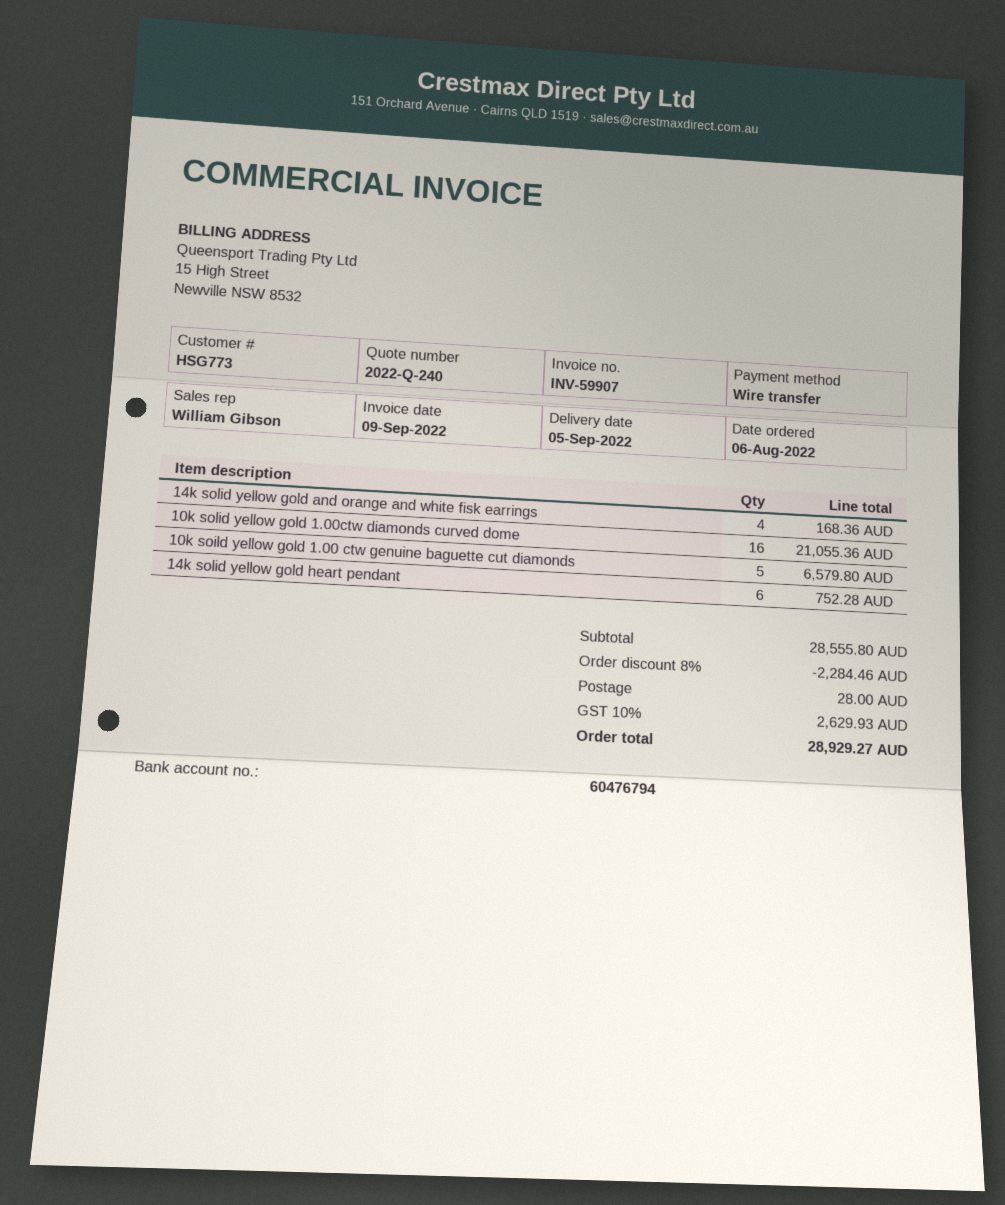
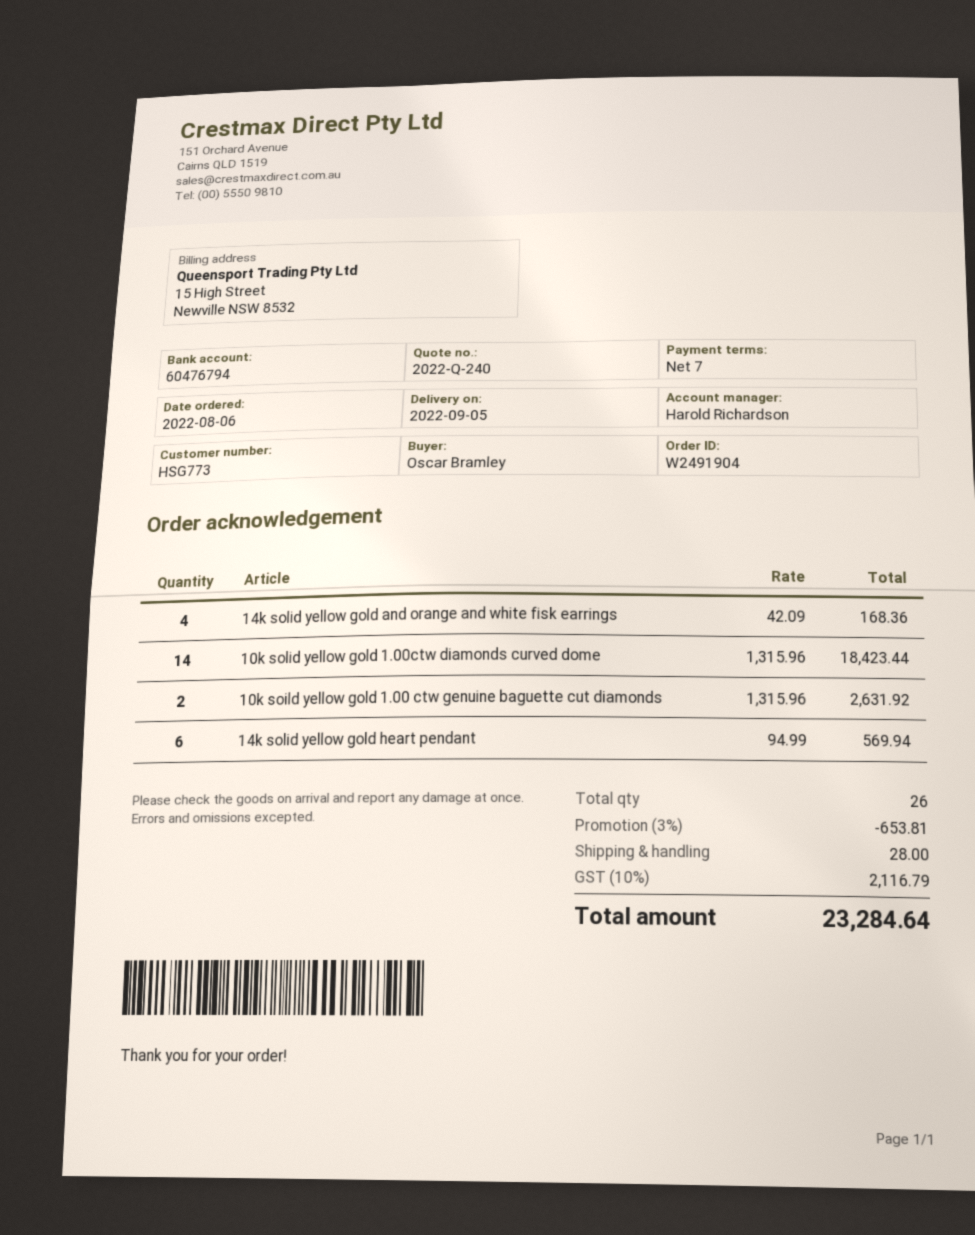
sales rep: William Gibson -> Harold Richardson
10k solid yellow gold 1.00ctw diamonds curved dome: 16 for 21055.36 -> 14 for 18423.44
10k soild yellow gold 1.00 ctw genuine baguette cut diamonds: 5 for 6579.80 -> 2 for 2631.92
14k solid yellow gold heart pendant: 6 for 752.28 -> 6 for 569.94
discount: 8% = 2284.46 -> 3% = 653.81
tax: 10% = 2629.93 -> 10% = 2116.79
total: 28929.27 -> 23284.64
───
Directions
The answer must consist of every line from the records above that holds "solid".

The answer
10k solid yellow gold 1.00ctw diamonds curved dome: 16 for 21055.36 -> 14 for 18423.44
14k solid yellow gold heart pendant: 6 for 752.28 -> 6 for 569.94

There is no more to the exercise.